▶ _Exercise prompt_: How many lines in the records below contain "grid"? Reply with the number only.

◆ ◆ ◆

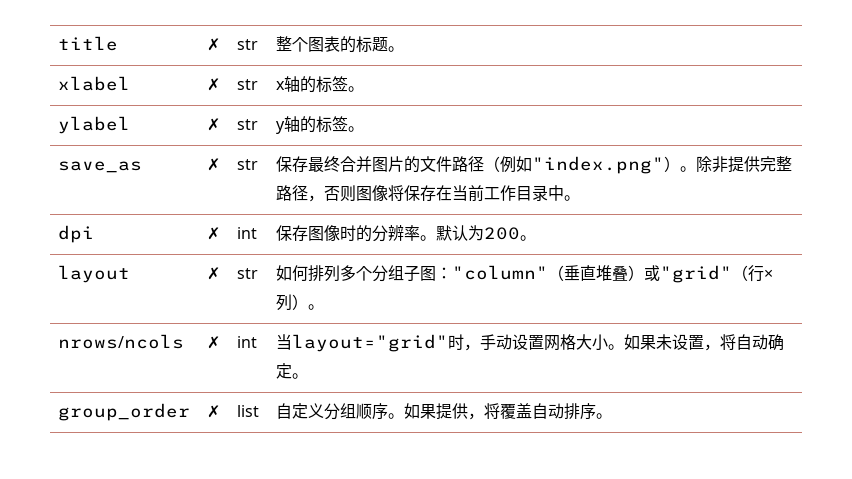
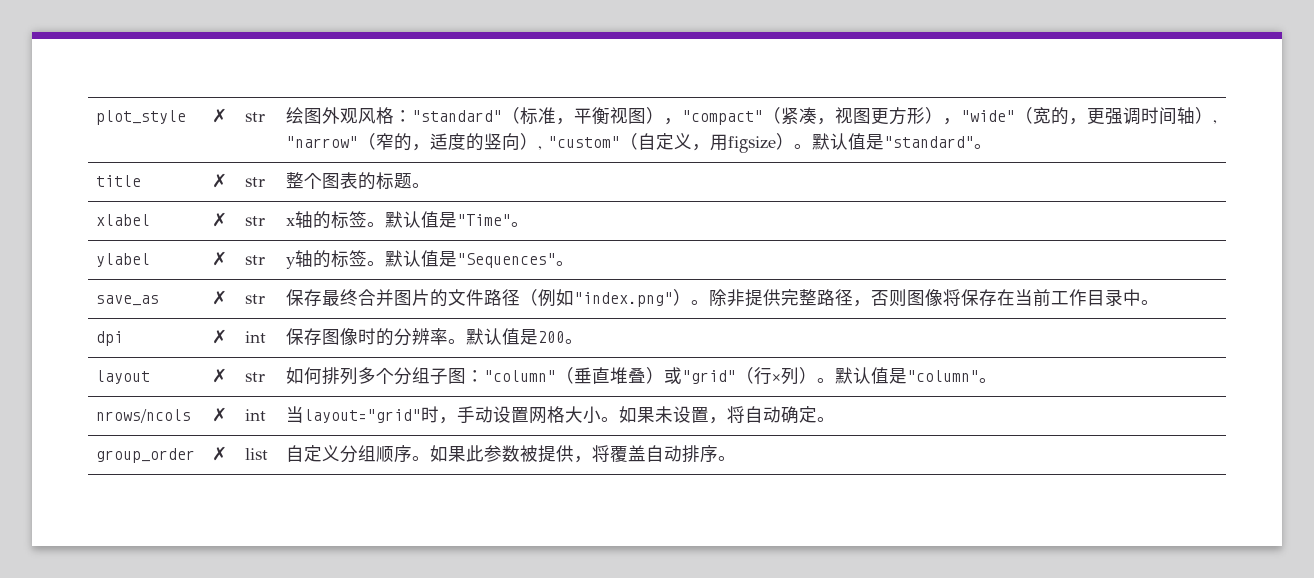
+ plot_style | ✗ | str | 绘图外观风格："standard"（标准，平衡视图），"compact"（紧凑，视图更方形），"wide"（宽的，更强调时间轴）, "narrow"（窄的，适度的竖向）, "custom"（自定义，用figsize）。默认值是"standard"。
- xlabel | ✗ | str | x轴的标签。
+ xlabel | ✗ | str | x轴的标签。默认值是"Time"。
- ylabel | ✗ | str | y轴的标签。
+ ylabel | ✗ | str | y轴的标签。默认值是"Sequences"。
- dpi | ✗ | int | 保存图像时的分辨率。默认为200。
+ dpi | ✗ | int | 保存图像时的分辨率。默认值是200。
- layout | ✗ | str | 如何排列多个分组子图："column"（垂直堆叠）或"grid"（行×列）。
+ layout | ✗ | str | 如何排列多个分组子图："column"（垂直堆叠）或"grid"（行×列）。默认值是"column"。
- group_order | ✗ | list | 自定义分组顺序。如果提供，将覆盖自动排序。
+ group_order | ✗ | list | 自定义分组顺序。如果此参数被提供，将覆盖自动排序。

◆ ◆ ◆

▶ _Your response_: 2